§ PROBLEM STATEMENT
Look for "inset" in the records and copy every line that has it.

(EXERCISE INPUTS begins)

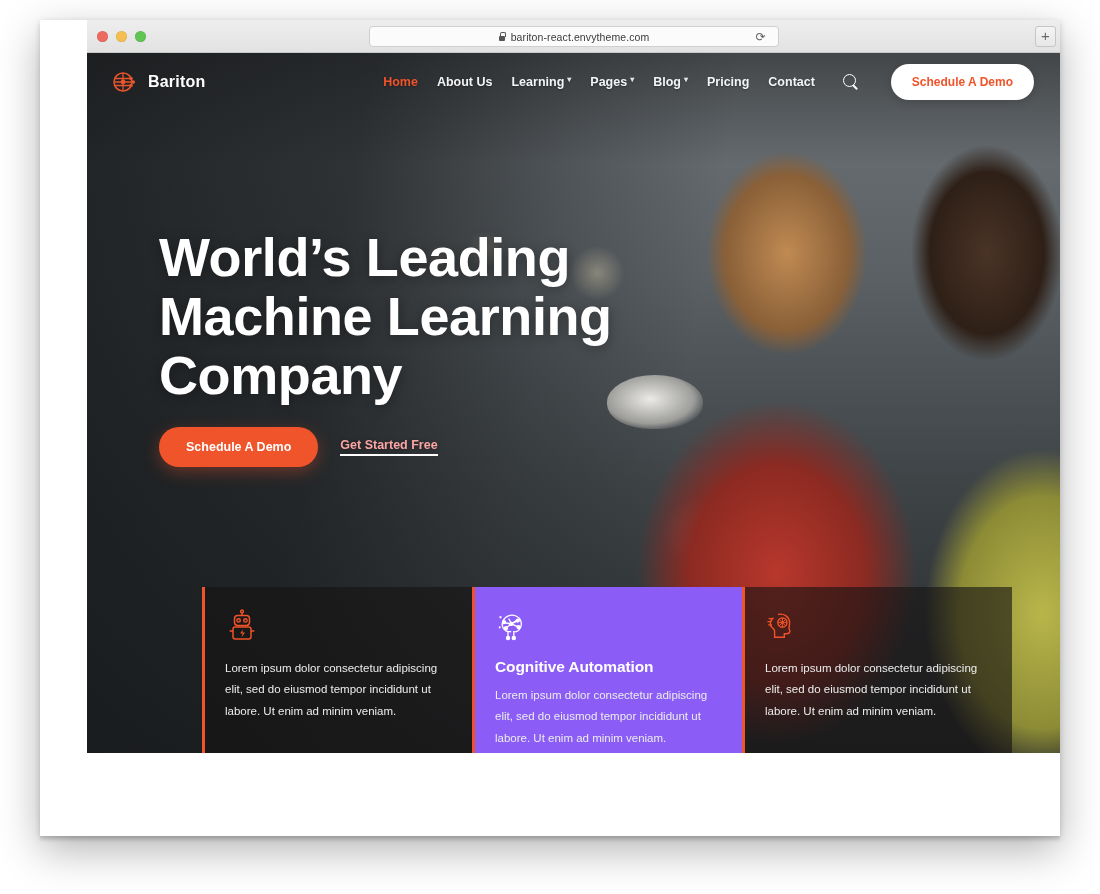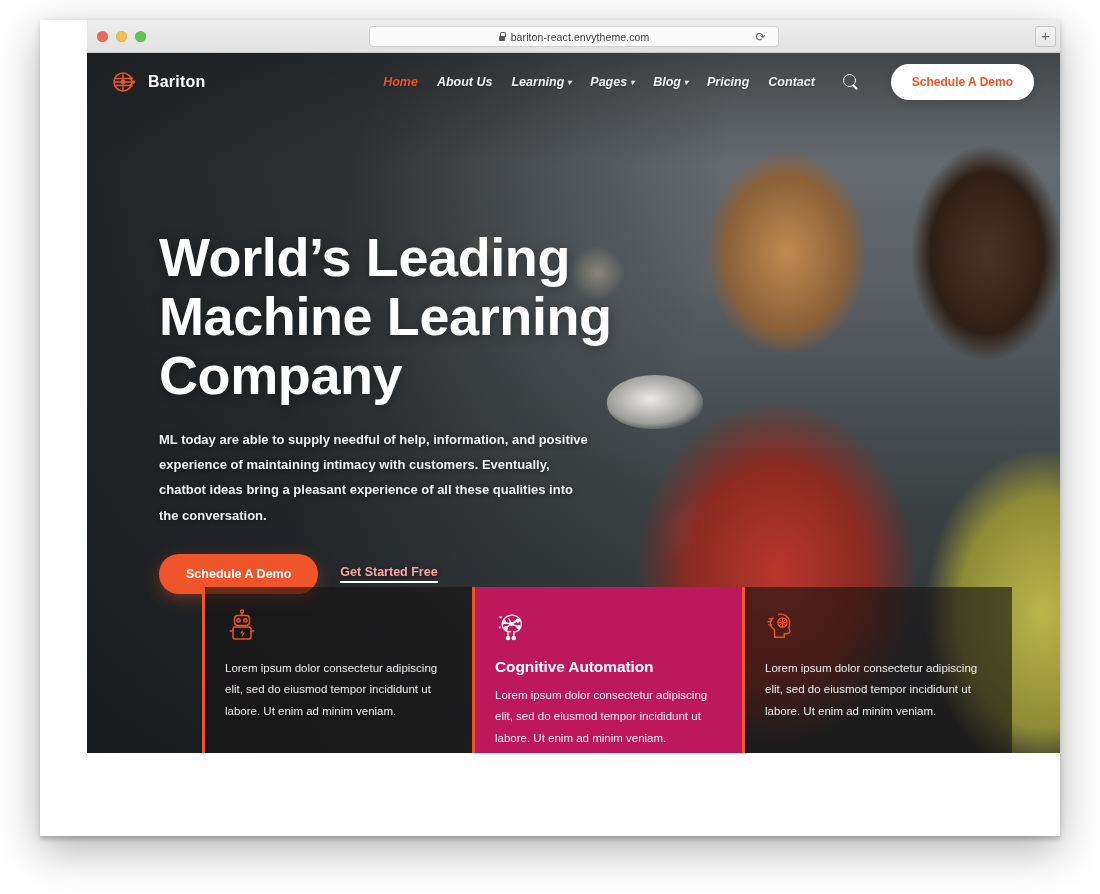--- a/index.html
+++ b/index.html
@@ -166,24 +166,22 @@
     display: flex;
     align-items: center;
     gap: 19px;
   }
   .nav-item {
     font-size: 12.5px;
     font-weight: bold;
     color: #f3f4f5;
     white-space: nowrap;
     display: flex;
-    align-items: center;
     gap: 3px;
     text-shadow: 0 1px 2px rgba(0,0,0,.35);
-    font-style: italic;
   }
   .nav-item.active { color: #f0542b; }
   .caret {
     font-size: 8px;
     line-height: 1;
     opacity: .9;
     transform: translateY(1px);
   }
 
   .search-icon {
@@ -270,21 +268,21 @@
     z-index: 20;
   }
   .feature-card {
     position: relative;
     width: 270px;
     padding: 22px 26px 0 20px;
     background: rgba(22,20,19,0.62);
     border-left: 3px solid #f0542b;
   }
   .feature-card.active {
-    background: #be185d;
+    background: #8b5cf6;
     border-left: 3px solid #ef5227;
   }
   .feature-icon { width: 34px; height: 34px; margin-bottom: 11px; }
   .feature-title {
     font-size: 15.5px;
     font-weight: bold;
     color: #ffffff;
     margin-bottom: 9px;
     letter-spacing: -.1px;
   }
@@ -430,21 +428,20 @@
           </div>
 
           <div class="search-icon"></div>
 
           <div class="demo-btn">Schedule A Demo</div>
         </div>
       </nav>
 
       <div class="hero-content">
         <h1 class="hero-title">World’s Leading Machine Learning Company</h1>
-        <p class="hero-desc">ML today are able to supply needful of help, information, and positive experience of maintaining intimacy with customers. Eventually, chatbot ideas bring a pleasant experience of all these qualities into the conversation.</p>
         <div class="hero-actions">
           <div class="btn-primary">Schedule A Demo</div>
           <div class="btn-link">Get Started Free</div>
         </div>
       </div>
 
       <div class="features">
 
         <div class="feature-card">
           <svg class="feature-icon" viewBox="0 0 34 34">

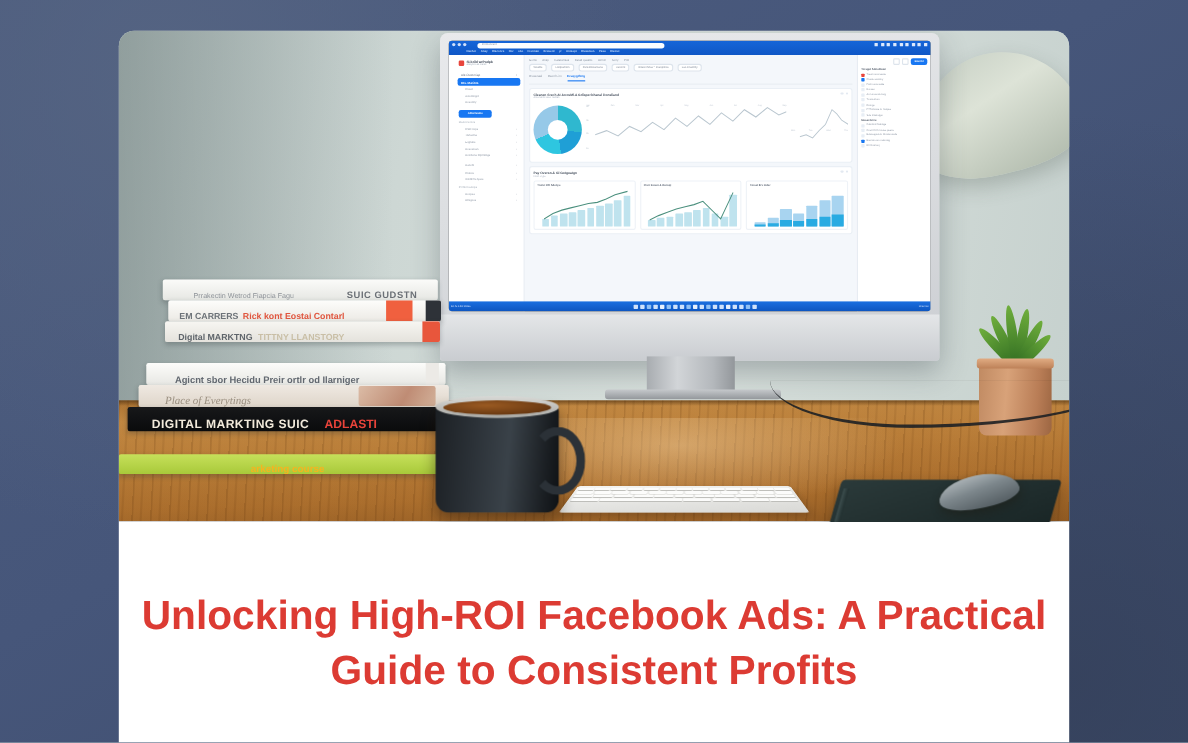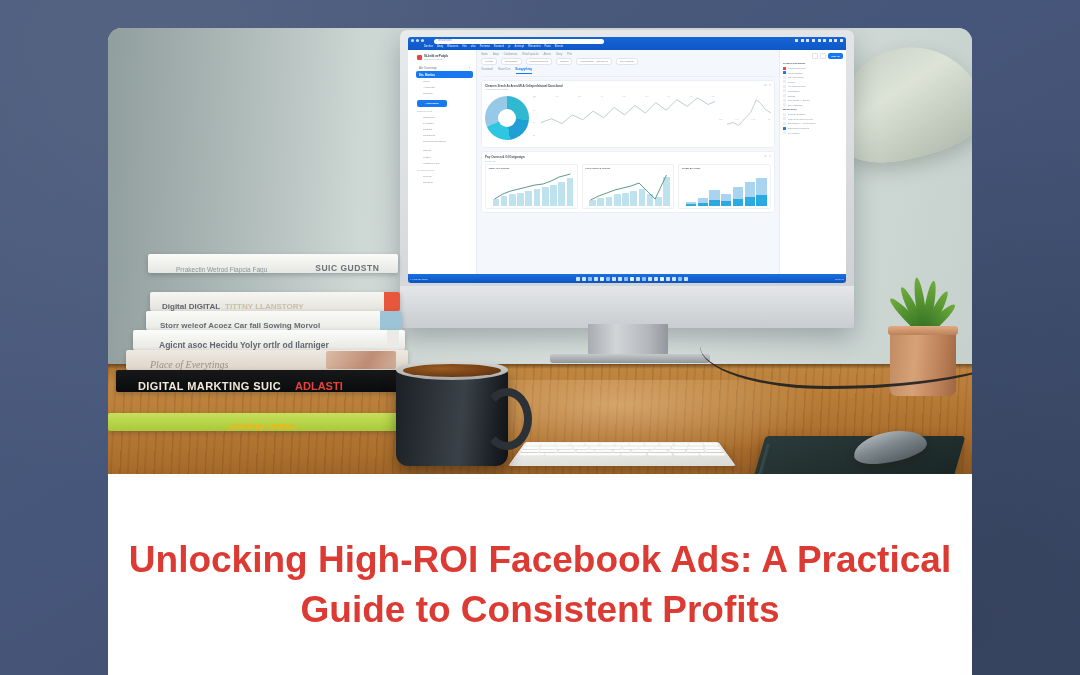--- a/index.html
+++ b/index.html
@@ -674,31 +674,33 @@
     </div>
     <div class="cable"></div>
   </div>
 
   <div class="books">
 
     <div class="book b1">
       <span>Prrakectin Wetrod Fiapcia Fagu</span>
       <b>SUIC GUDSTN</b>
     </div>
+    <div class="book b2">
+      <span>EM CARRERS</span>
+      <em>Rick kont Eostai Contarl</em>
+      <i class="tab"></i>
+        <i class="tab2"></i>
+    </div>
     <div class="book b3">
-      <span>Digital DIGITAL</span>
+      <span>Digital MARKTNG</span>
       <em>TITTNY LLANSTORY</em>
       <i class="tab"></i>
     </div>
-    <div class="book b4">
-      <span>Storr weleof Acoez Car fall Sowing Morvol</span>
-      <i class="tab"></i>
-    </div>
     <div class="book b5">
-      <span>Agicnt asoc Hecidu Yolyr ortlr od Ilarniger</span>
+      <span>Agicnt sbor Hecidu Preir ortlr od Ilarniger</span>
       <i class="tab"></i>
     </div>
     <div class="book b6">
       <span>Place of Everytings</span>
       <i class="pic"></i>
     </div>
     <div class="book b7">
       <span>DIGITAL MARKTING SUIC</span>
       <em>ADLASTI</em>
     </div>

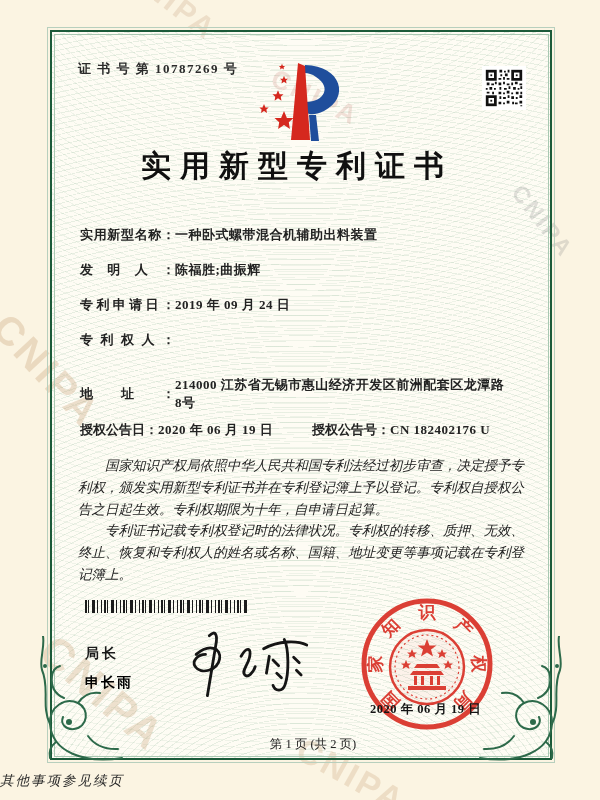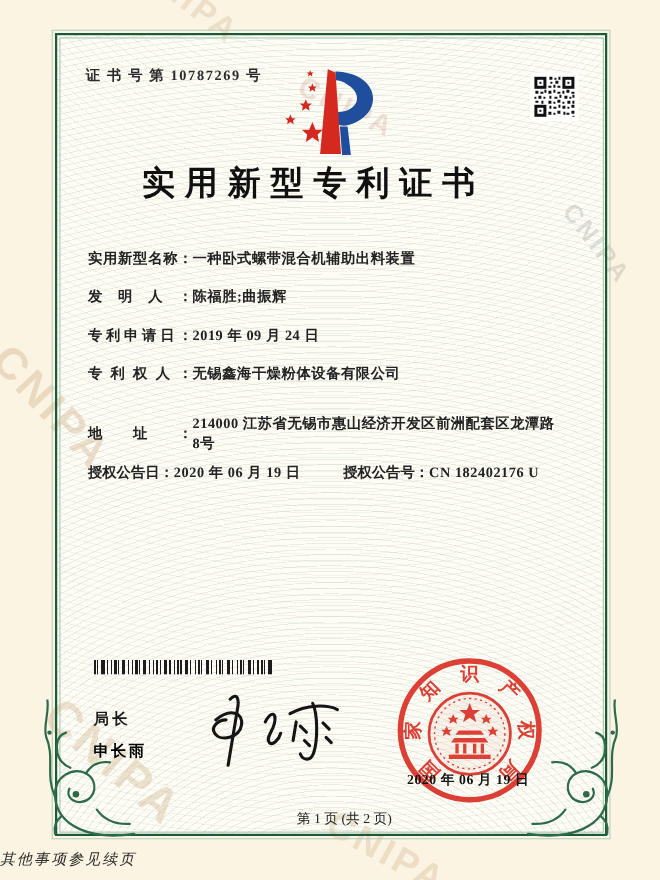--- a/index.html
+++ b/index.html
@@ -36,21 +36,21 @@
   .frame::before { content:""; position:absolute; inset:1.5px; border:1px solid #a9c8b2; }
   .frame::after  { content:""; position:absolute; inset:-5px;  border:1px solid #b7cfbd; }
   .flourish { position:absolute; z-index:4; pointer-events:none; }
   .fl-left  { left:22px; top:636px; }
   .fl-right { right:20px; top:636px; transform:scaleX(-1); }
   
   .content { position:absolute; inset:0; z-index:5;padding-left:32px; }
   .cert-no { position:absolute; left:78px; top:60px; font-size:13px; font-weight:600; letter-spacing:1.5px; color:#2b2b2b; }
   .logo    { position:absolute; left:252px; top:58px; }
   .qr      { position:absolute; left:482px; top:66px; background:#fff; padding:2px; }
-  .title   { position:absolute; left:36px; top:146px; width:498px; text-align:center;
+  .title   { position:absolute; left:48px; top:146px; width:498px; text-align:center;
              font-size:30px; font-weight:bold; letter-spacing:9px; color:#101010; }
   .fields  { position:absolute; left:80px; top:217px; width:430px; font-size:13px; font-weight:600; color:#222; }
   .frow    { display:flex; align-items:center; min-height:35px; line-height:18px; }
   .frow.addr { min-height:37px;margin-top:18px; }
   .flabel  { flex:0 0 95px; text-align:justify; text-align-last:justify; letter-spacing:0; }
   .fvalue  { flex:1 1 auto; max-width:335px; letter-spacing:0.5px; }
   .grant-row { display:flex; }
   .gpair   { display:flex; }
   .gpair.first { width:232px; }
   .gpair .flabel2 { flex:0 0 auto; }
@@ -163,38 +163,41 @@
       <div class="frow">
         <span class="flabel">发明人：</span>
         <span class="fvalue">陈福胜;曲振辉</span>
       </div>
       <div class="frow">
         <span class="flabel">专利申请日：</span>
         <span class="fvalue">2019 年 09 月 24 日</span>
       </div>
       <div class="frow">
         <span class="flabel">专利权人：</span>
-        <span class="fvalue">无锡鑫海干燥粉体设备有限公司</span>
       </div>
       <div class="frow addr">
         <span class="flabel">地址：</span>
         <span class="fvalue">214000 江苏省无锡市惠山经济开发区前洲配套区龙潭路8号</span>
       </div>
       <div class="frow grant-row">
         <span class="gpair first">
           <span class="flabel flabel2">授权公告日：</span>
           <span class="fvalue">2020 年 06 月 19 日</span>
         </span>
         <span class="gpair">
           <span class="flabel flabel2">授权公告号：</span>
           <span class="fvalue">CN 182402176 U</span>
         </span>
       </div>
     </div>
 
+    <div class="paras">
+      <p>国家知识产权局依照中华人民共和国专利法经过初步审查，决定授予专利权，颁发实用新型专利证书并在专利登记簿上予以登记。专利权自授权公告之日起生效。专利权期限为十年，自申请日起算。</p>
+      <p>专利证书记载专利权登记时的法律状况。专利权的转移、质押、无效、终止、恢复和专利权人的姓名或名称、国籍、地址变更等事项记载在专利登记簿上。</p>
+    </div>
 
     <div class="barcode"></div>
 
     <div class="director-title">局长</div>
     <div class="director-name">申长雨</div>
 
     <svg class="sig" width="150" height="80" viewBox="0 0 160 85">
       <g stroke="#151515" stroke-width="3" fill="none" stroke-linecap="round" stroke-linejoin="round">
         <path d="M30,28 c14,-12 27,-7 25,5 c-2,12 -20,17 -26,8 c-4,-6 3,-13 11,-13"></path>
         <path d="M44,8 c7,-7 9,0 7,10 l-9,54"></path>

(EXERCISE INPUTS ends)

§ TASK ANSWER
   .frame::before { content:""; position:absolute; inset:1.5px; border:1px solid #a9c8b2; }
   .frame::after  { content:""; position:absolute; inset:-5px;  border:1px solid #b7cfbd; }
   .content { position:absolute; inset:0; z-index:5;padding-left:32px; }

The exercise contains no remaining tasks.